Problemas como inquéritos parados e encerrados sem nem sequer serem abertos, carga horária excessiva e investigações paralisadas, fazem parte de uma rotina dentro das delegacias da Polícia Civil do Paraná. É que os escrivães, função fundamental para dar prosseguimento às investigações e a procedimentos como flagrantes e intimações, não têm dado conta do recado em razão da defasagem do efetivo. Atualmente, segundo o sindicato da categoria (Sidespol), há 720 escrivães em todas as unidades da Polícia Civil no estado. Por lei, o efetivo deveria ser de 1,4 mil.
A consequência disso pode ser vista em delegacias da Região Metropolitana de Curitiba. Em Pinhais, há três mil inquéritos parados. Em Fazenda Rio Grande, 5,6 mil. Nas duas unidades trabalham, respectivamente, dois escrivães. A realidade é semelhante no restante do Paraná também.
Em Curitiba, o problema é ainda maior. Nas madrugadas do Centro Integrado de Atendimento ao Cidadão-Sul (Ciac), no 8.º Distrito Policial, no bairro Portão, os escrivães ficam horas trabalhando nos flagrantes que são apresentados por policiais militares que, por vezes, passam a grande parte da madrugada aguardando para serem atendidos.

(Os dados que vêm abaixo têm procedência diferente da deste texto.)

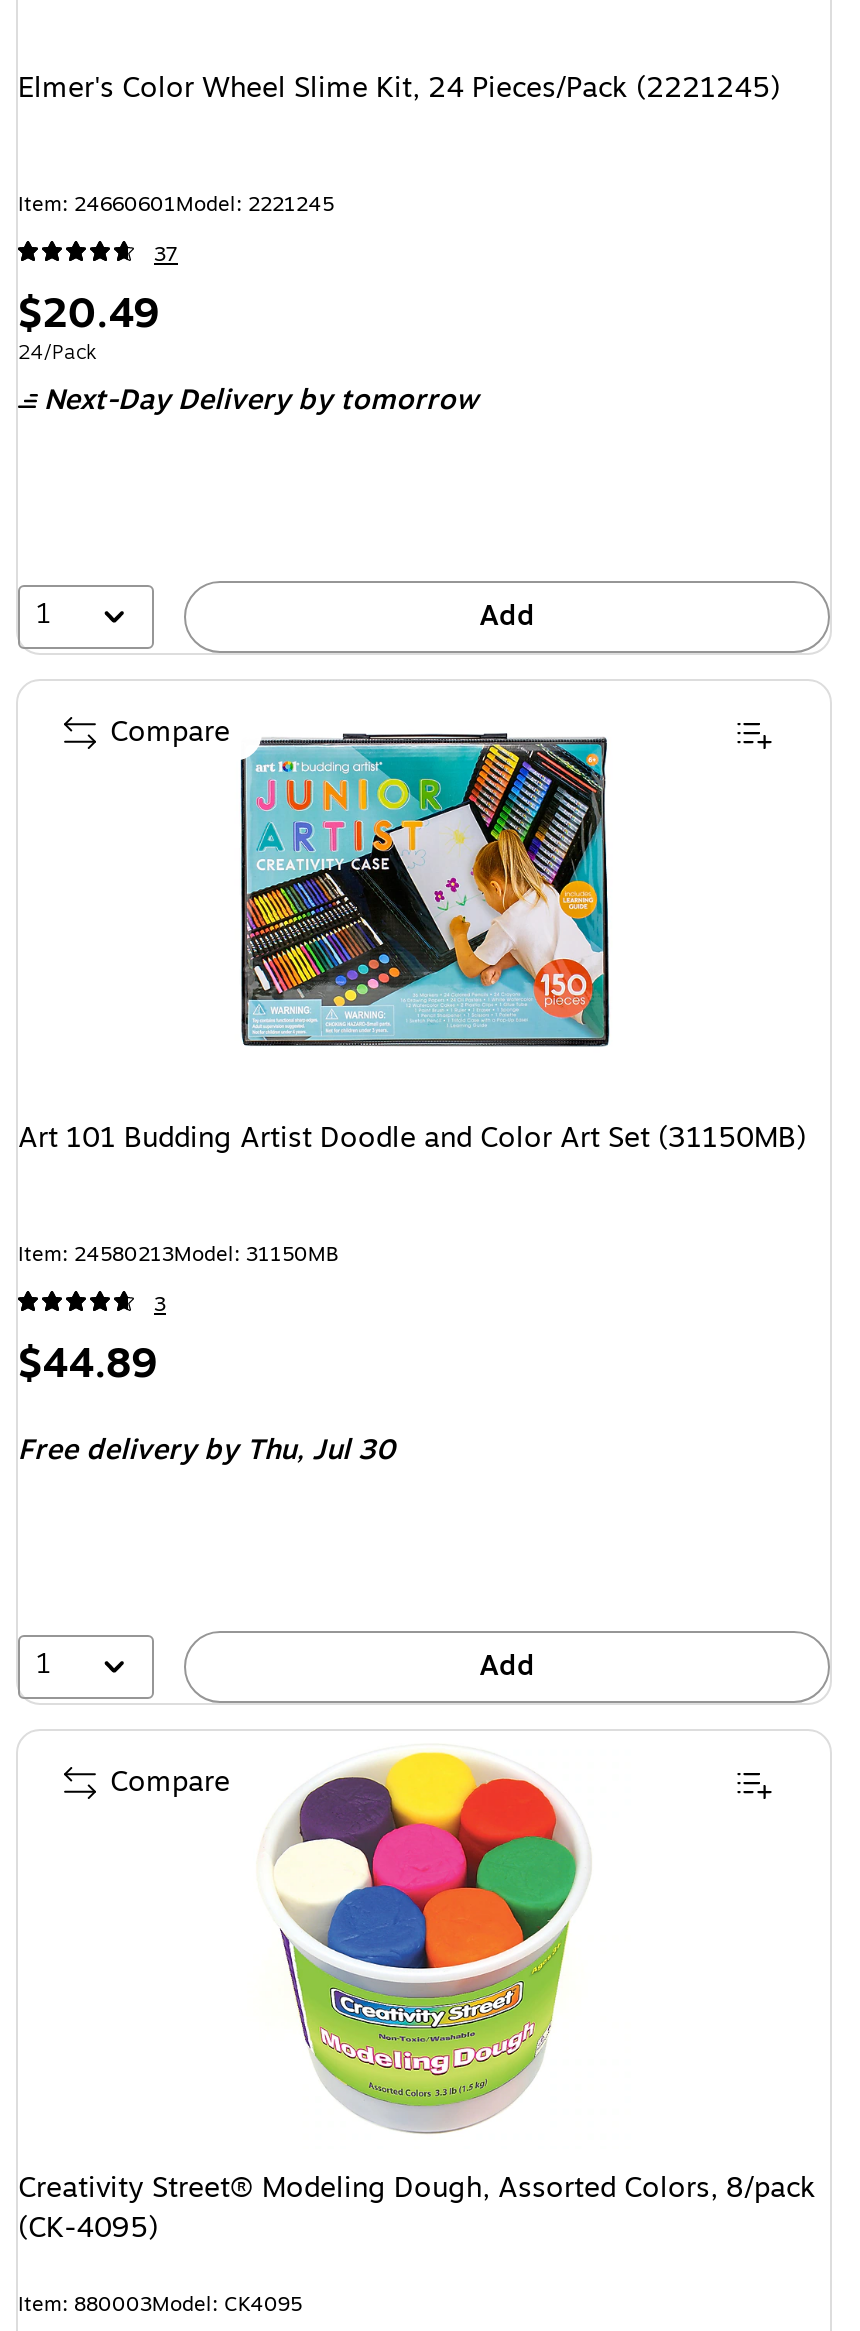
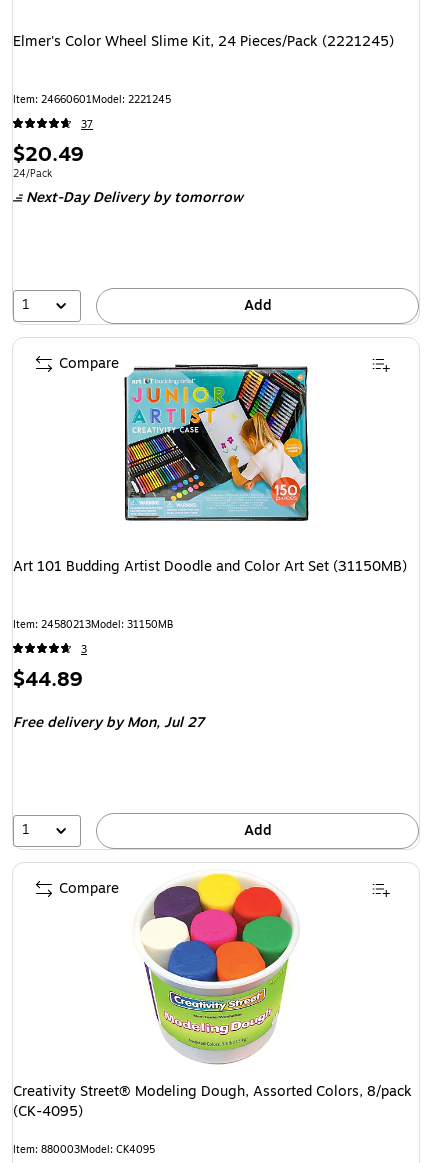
- Free deliveryby Thu, Jul 30
+ Free deliveryby Mon, Jul 27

Isso, de acordo com um soldado que preferiu não ter o nome revelado, deixa alguns bairros desguarnecidos, pois as viaturas ficam paradas no estacionamento do Ciac. O mesmo ocorre com os guardas municipais. Em média, segundo alguns escrivães, ocorrem oito flagrantes por plantão da madrugada no Ciac. Os procedimentos duram, em média, quase duas horas. É preciso ouvir o suposto envolvido, os policiais que o prenderam e, por vezes, a vítima. “Os escrivães não conseguem fazer o trabalho com a eficácia necessária”, diz o presidente do Sidespol, Airton Carlos Fernandes.
Jornada
Segundo Fernandes, essa defasagem no efetivo tem causado ainda mais problemas, como a carga horária excessiva. A reportagem ouviu relatos de vários escrivães que mencionam terem de trabalhar em escalas estafantes. Em alguns casos, atuam 12 horas durante o dia e ficam em alerta para qualquer necessidade na madrugada. A Gazeta do Povo conseguiu registros de várias escalas de plantões dos escrivães.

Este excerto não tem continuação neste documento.